Records for the task ::

Content starts

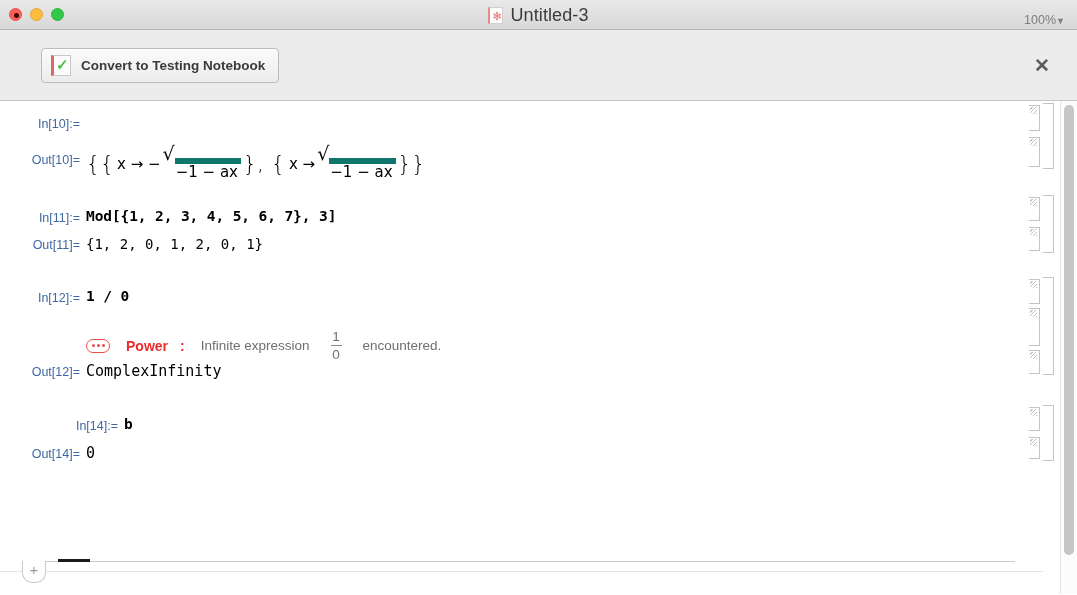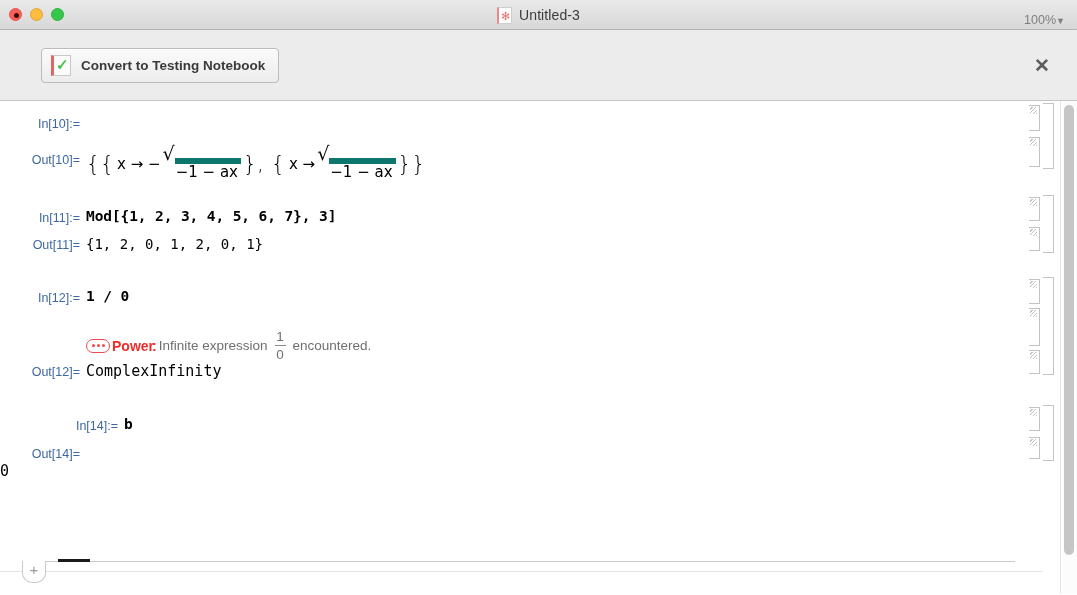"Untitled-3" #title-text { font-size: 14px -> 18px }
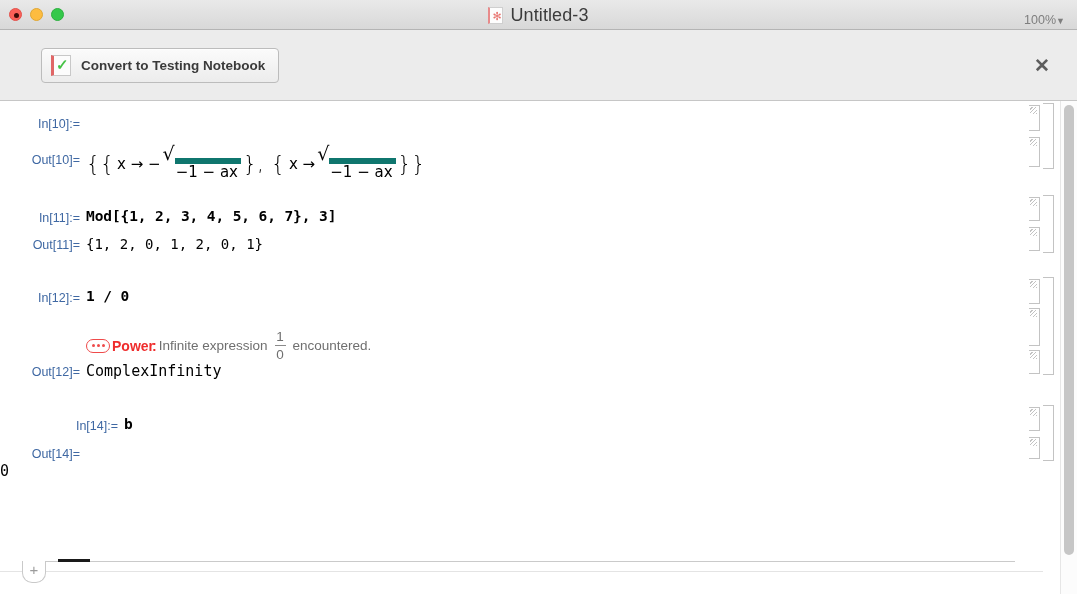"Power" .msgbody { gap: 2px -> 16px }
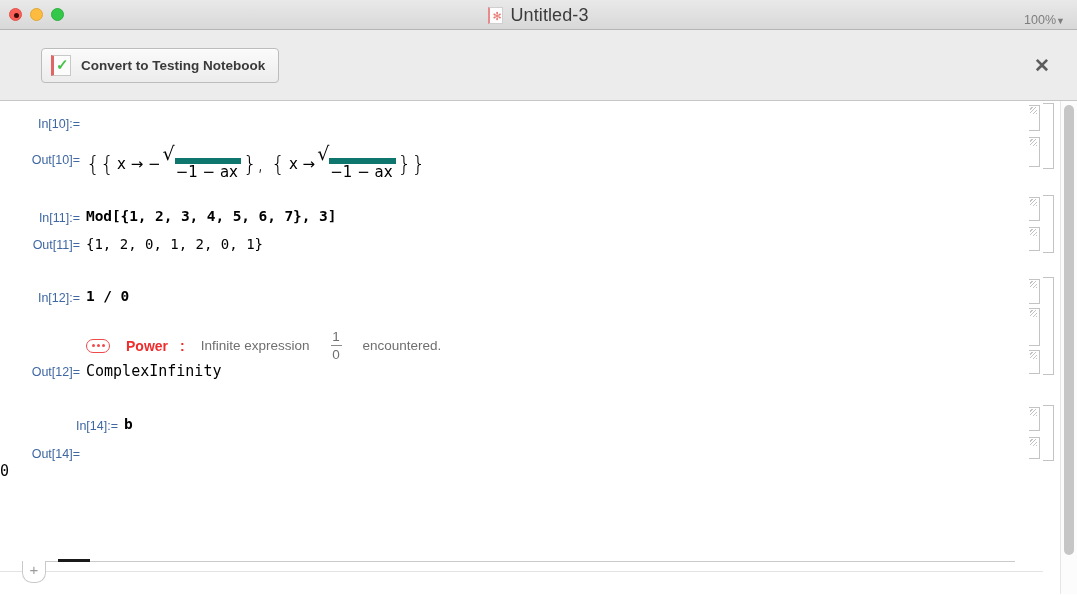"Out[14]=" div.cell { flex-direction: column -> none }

Content ends
Content starts

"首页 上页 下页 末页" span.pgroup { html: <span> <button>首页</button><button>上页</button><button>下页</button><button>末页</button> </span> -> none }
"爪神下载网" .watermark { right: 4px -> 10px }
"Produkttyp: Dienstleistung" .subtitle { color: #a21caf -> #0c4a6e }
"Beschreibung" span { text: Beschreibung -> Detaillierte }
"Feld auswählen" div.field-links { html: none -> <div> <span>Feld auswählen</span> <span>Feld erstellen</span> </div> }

Content ends
Content starts

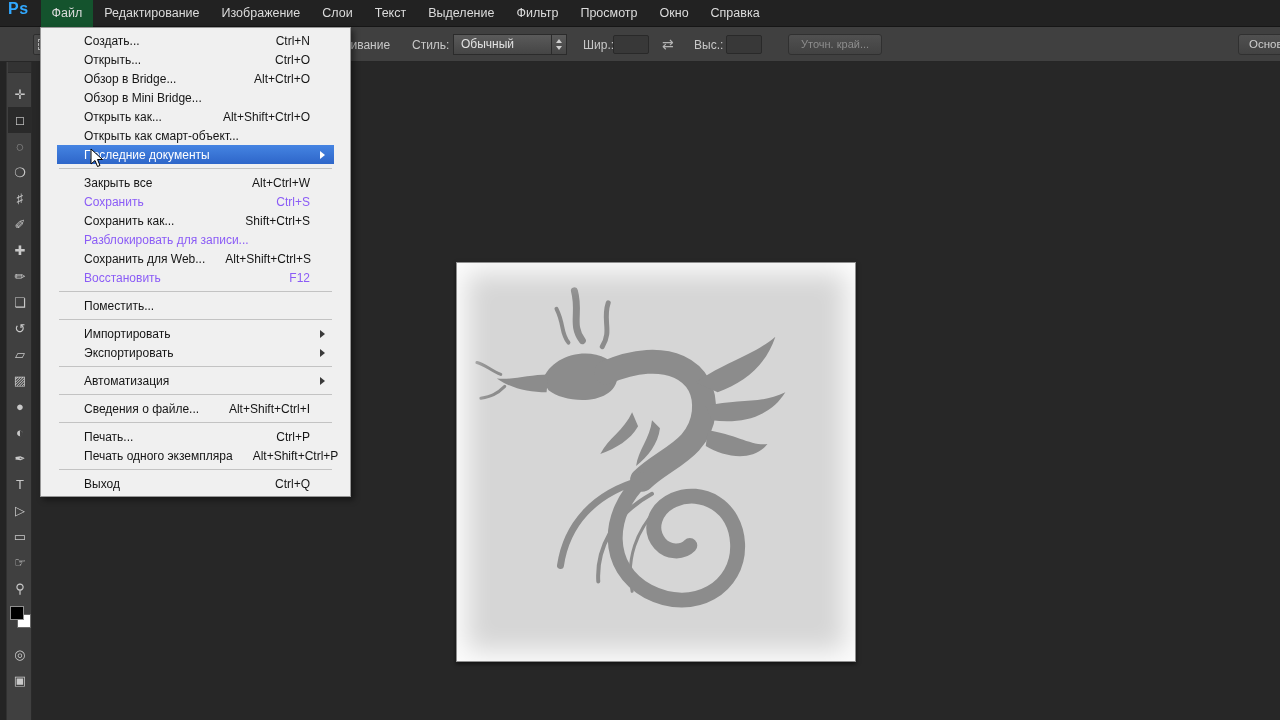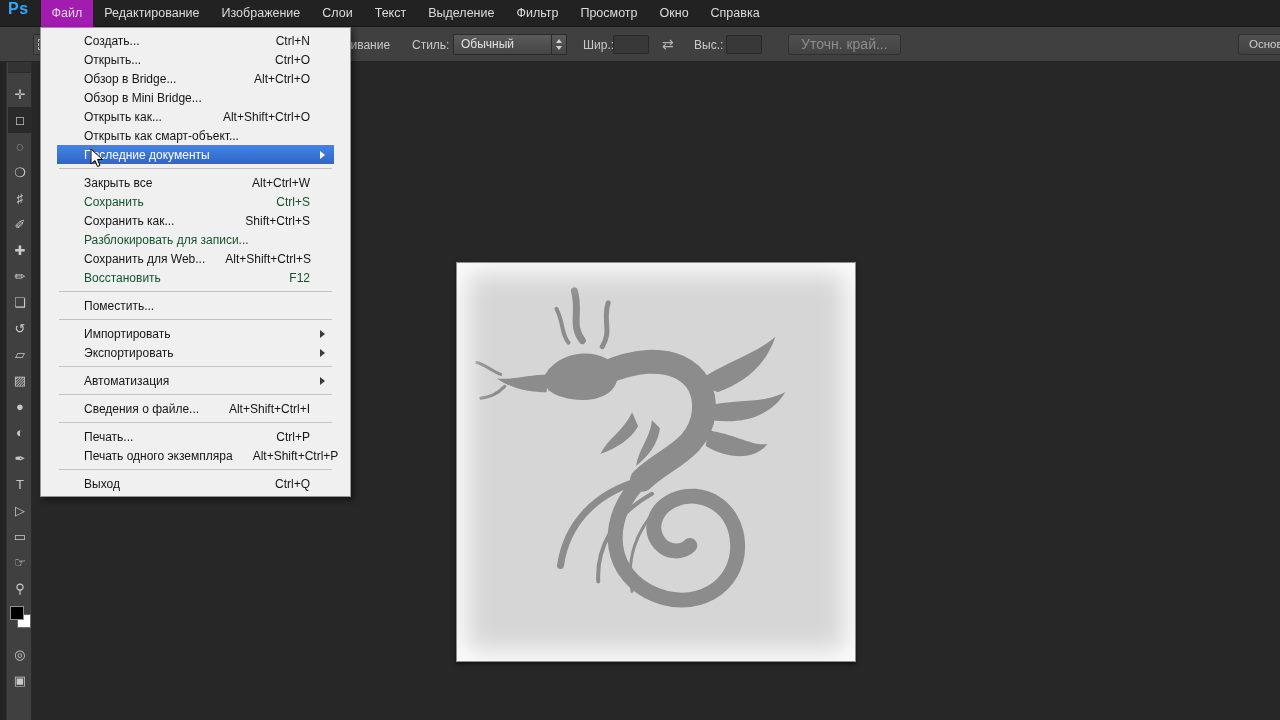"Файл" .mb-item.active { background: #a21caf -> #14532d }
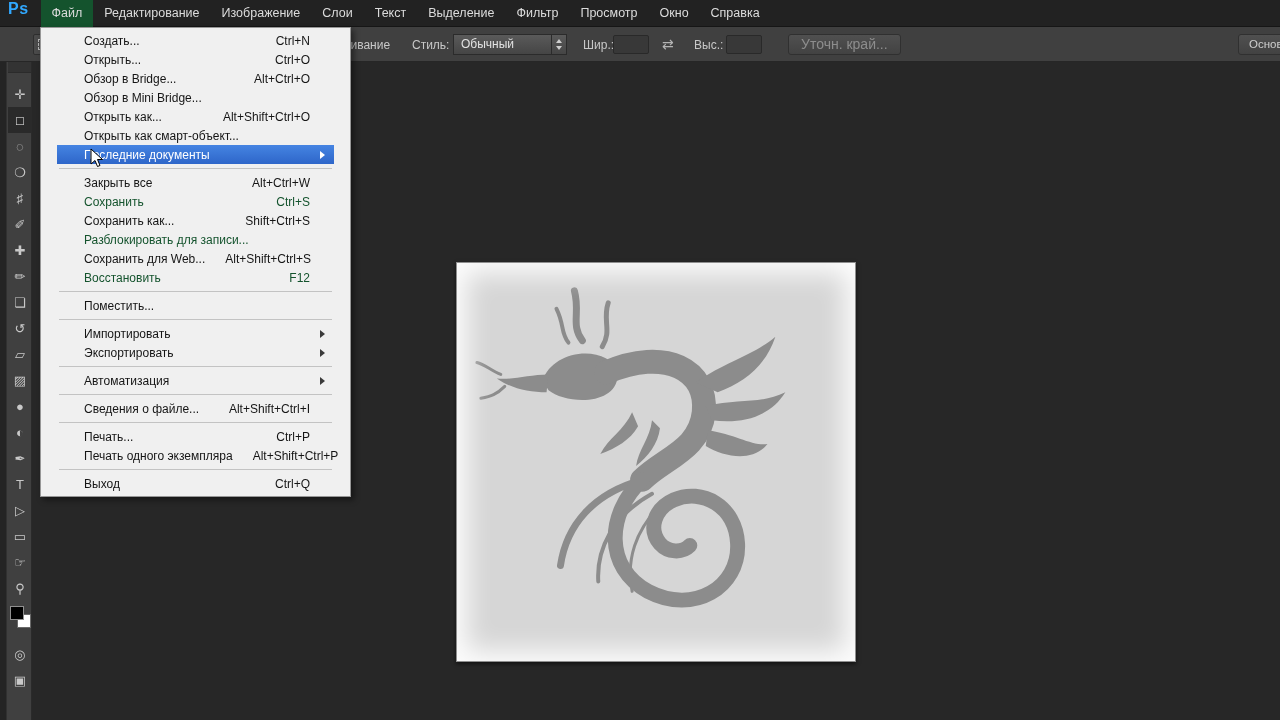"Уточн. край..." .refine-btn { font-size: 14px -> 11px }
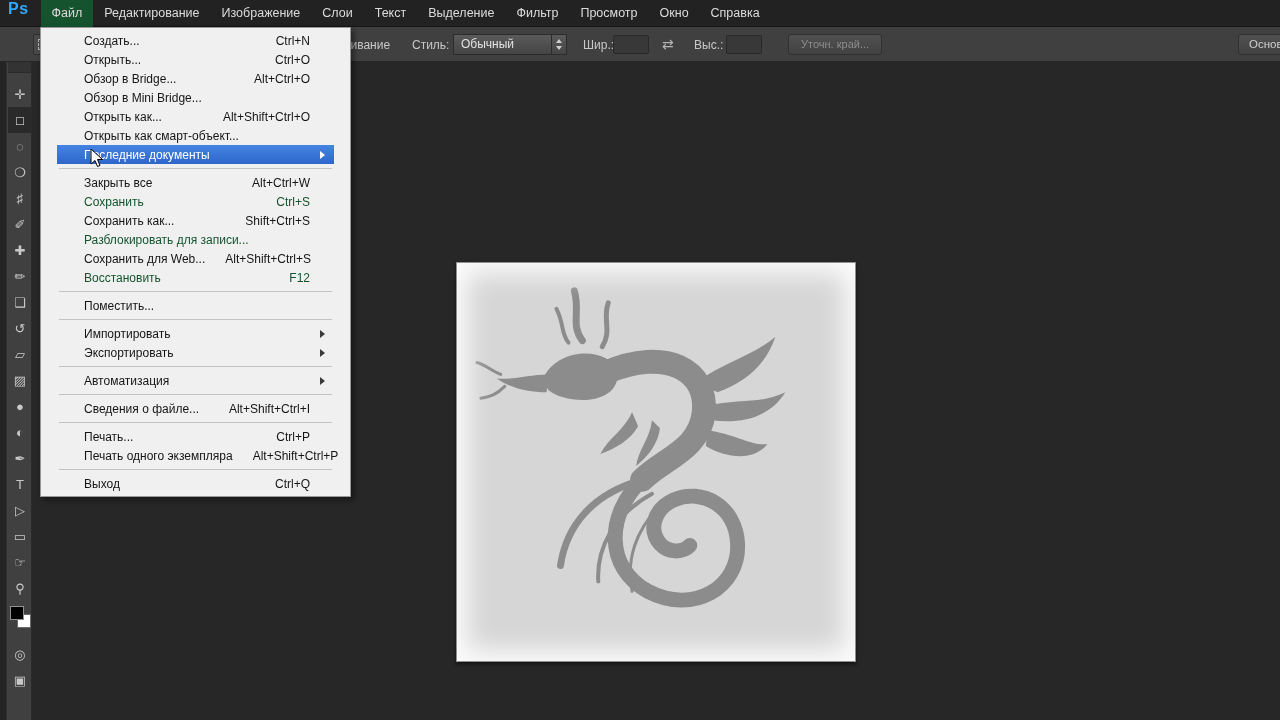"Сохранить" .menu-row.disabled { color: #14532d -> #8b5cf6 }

Content ends

Activity :: Each line in the listing above that includes "span" is to be copied.

Reply ::
"首页 上页 下页 末页" span.pgroup { html: <span> <button>首页</button><button>上页</button><button>下页</button><button>末页</button> </span> -> none }
"Beschreibung" span { text: Beschreibung -> Detaillierte }
"Feld auswählen" div.field-links { html: none -> <div> <span>Feld auswählen</span> <span>Feld erstellen</span> </div> }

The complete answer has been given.